Selective Targeting of Lung Cancer Cells with Methylparaben-Tethered-Quinidine Cocrystals in 3D Spheroid Models

Affiliations

Selective Targeting of Lung Cancer Cells with Methylparaben-Tethered-Quinidine Cocrystals in 3D Spheroid Models

Sritharan Krishnamoorthi et al. ACS Omega. .

Abstract

The development and design of pharmaceutical cocrystals for various biological applications has garnered significant interest. In this study, we have established methodologies for the growth of the methylparaben-quinidine cocrystal (MP-QU), which exhibits a well-defined order that favors structure-property correlation. To confirm the cocrystal formation, we subjected the cocrystals to various physicochemical analyses such as powder X-ray diffraction (PXRD), single-crystal X-ray diffraction (SCXRD), Raman, and IR spectroscopy. The results of the XRD pattern comparisons indicated no polymorphisms, and density functional theory (DFT) studies in both gaseous and liquid phases revealed enhanced stability.

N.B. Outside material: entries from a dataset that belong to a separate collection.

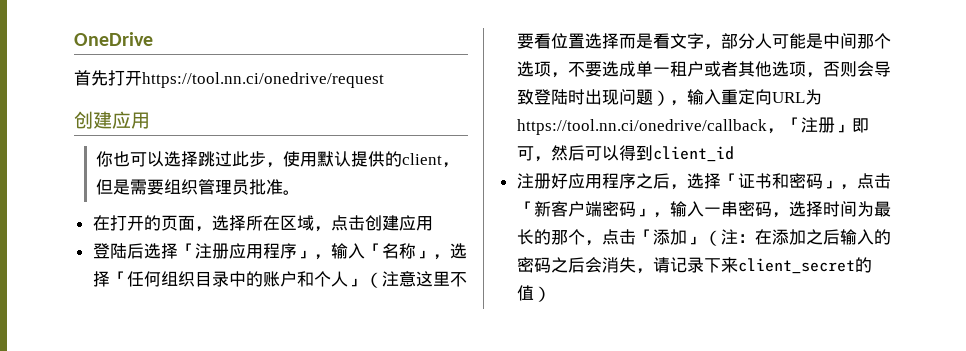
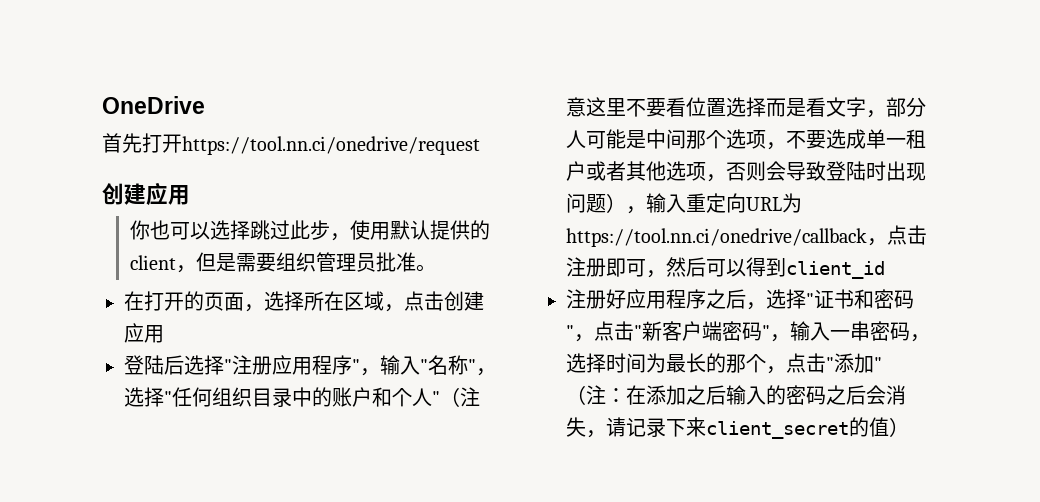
[177,243,195,257] 「 -> [224,359,232,373] "
[296,243,467,260] [92,271,127,287] 」，输入「名称」，选择「 -> [352,355,496,376] [124,387,172,407] "，输入"名称"，选择"
[347,278,365,287] 」 -> [432,391,440,405] "
[783,117,852,133] 「注册」 -> [887,225,927,245] [566,257,606,277] 点击注册
[720,173,738,187] 「 -> [806,293,814,307] "
[822,173,891,190] [516,201,534,215] 」，点击「 -> [566,321,642,342] "，点击"
[635,208,653,217] 」 -> [762,325,770,339] "
[635,229,704,245] 「添加」 -> [826,353,882,373] "添加"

Our in silico docking studies demonstrated the cocrystal's high-affinity binding towards cancer-specific epidermal growth factor receptor (EGFR), Janus kinase (JAK), and other receptors. Furthermore, in vitro testing against three-dimensional (3D) spheroids of lung cancer (A549) and normal fibroblast cells (L929) demonstrated the cocrystal's higher anticancer potential, supported by cell viability measurements and live/dead assays. Interestingly, the cocrystal showed selectivity between cancerous and normal 3D spheroids. We found that the MP-QU cocrystal inhibited migration and invadopodia formation of cancer spheroids in a favorable 3D microenvironment.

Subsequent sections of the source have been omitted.